Servono sistemi di deposito cauzionale non solo per le bevande
Un’analisi della Corte dei Conti Europea indica che l’introduzione, obbligatoria per legge, di depositi cauzionali per contenitori di bevande in PET in ogni paese europeo potrebbe essere uno strumento indispensabile per raggiungere gli obiettivi minimi di raccolta (77% al 2025 e 90% entro il 2029) previsti dalla direttiva sulle plastiche monouso (SUP).
Secondo l’associazione Zero Waste Europe, i sistemi di deposito cauzionale obbligatori per legge dovrebbero essere applicati a tutti i tipi di materiali (plastica, vetro, alluminio, etc.) e non limitarsi ai contenitori per bevande, ma includere anche le tazze per il caffè e i contenitori per il cibo.

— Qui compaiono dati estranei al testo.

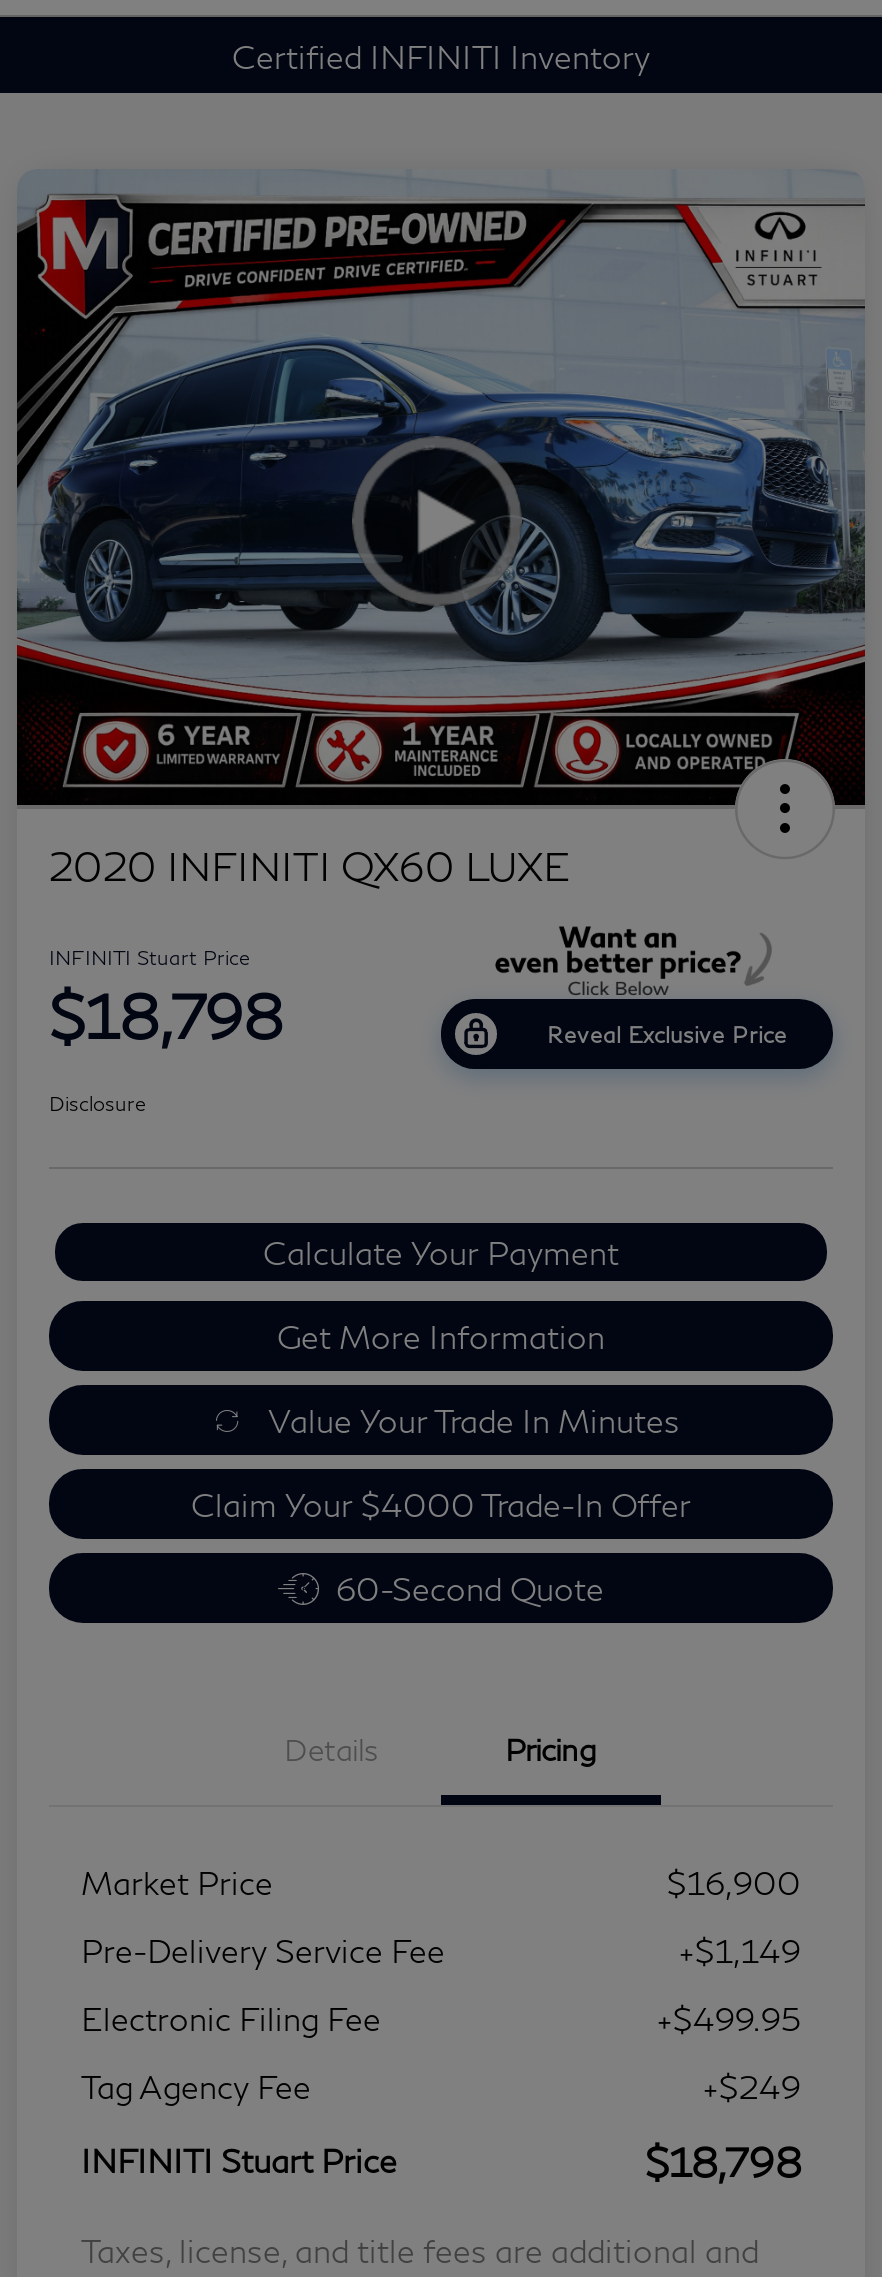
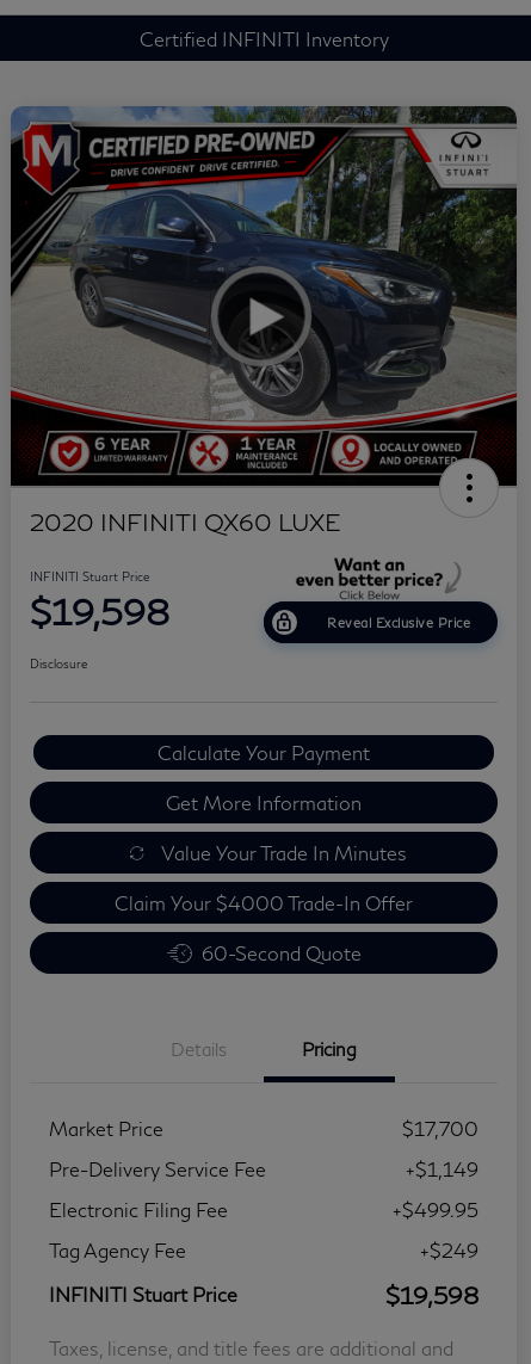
[17,169,865,695] [image] -> [11,105,518,421] [image]
[49,979,283,1051] $18,798 -> [30,590,169,633] $19,598
[667,1863,801,1901] $16,900 -> [402,1117,478,1140] $17,700
[645,2137,801,2185] $18,798 -> [385,1281,478,1310] $19,598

Nel maggio 2020 la Corea del Sud ha introdotto un sistema di deposito per tazze da caffè e contenitori per cibo da asporto. Secondo quanto riportato in un articolo del Korea Herald, il deposito cauzionale dovrebbe entrare in vigore nel 2022, e per il ministero dell’ambiente coreano la nuova legge aiuterà anche a ridurre le emissioni di CO2 del 66%, rappresentando dunque un contributo importante alla mitigazione al cambiamento climatico. Sempre quanto riportato da Korea Herald, il piano dovrebbe corrispondere a 36 milioni di dollari l’anno, e gli inconvenienti per i consumatori sarebbero ridotti perché il ministero parlerà con produttori e distributori per far sì che le tazze possano essere riconsegnate in tutto il paese.
Buon senso: quando il riuso dei contenitori funziona senza leggi
In India non esiste una legge sul deposito cauzionale, ma esiste il Dabbawala: un sistema di consegna e restituzione di pranzi da asporto che offre pranzi caldi da case e ristoranti alle persone che lavorano. Il Dabbawala è diffuso soprattutto a Mumbai, dove ogni giorno più 200mila pasti da asporto sono serviti nei tipici portavivande di acciaio o alluminio detti tiffin boxes o dabba che sono poi raccolti, lavati e riconsegnati alla sera alle case e ristoranti che li riutilizzano il giorno seguente. Secondo uno studio della Harvard University l’organizzazione Dabbawala raggiunge prestazioni di servizio molto elevate con un sistema operativo a basso costo e molto semplice. Un sistema che funziona così bene che anche FedEx, una delle principali società di logistica internazionale, sarebbe andata a Mumbai per studiare il sistema Dabbawala.
Ma il Dabbawala funziona perché i dabba non sono fatti di materiali di scarso valore progettati come usa-e-getta. I dabba sono concepiti con buonsenso, nell’ottica dell’economia circolare.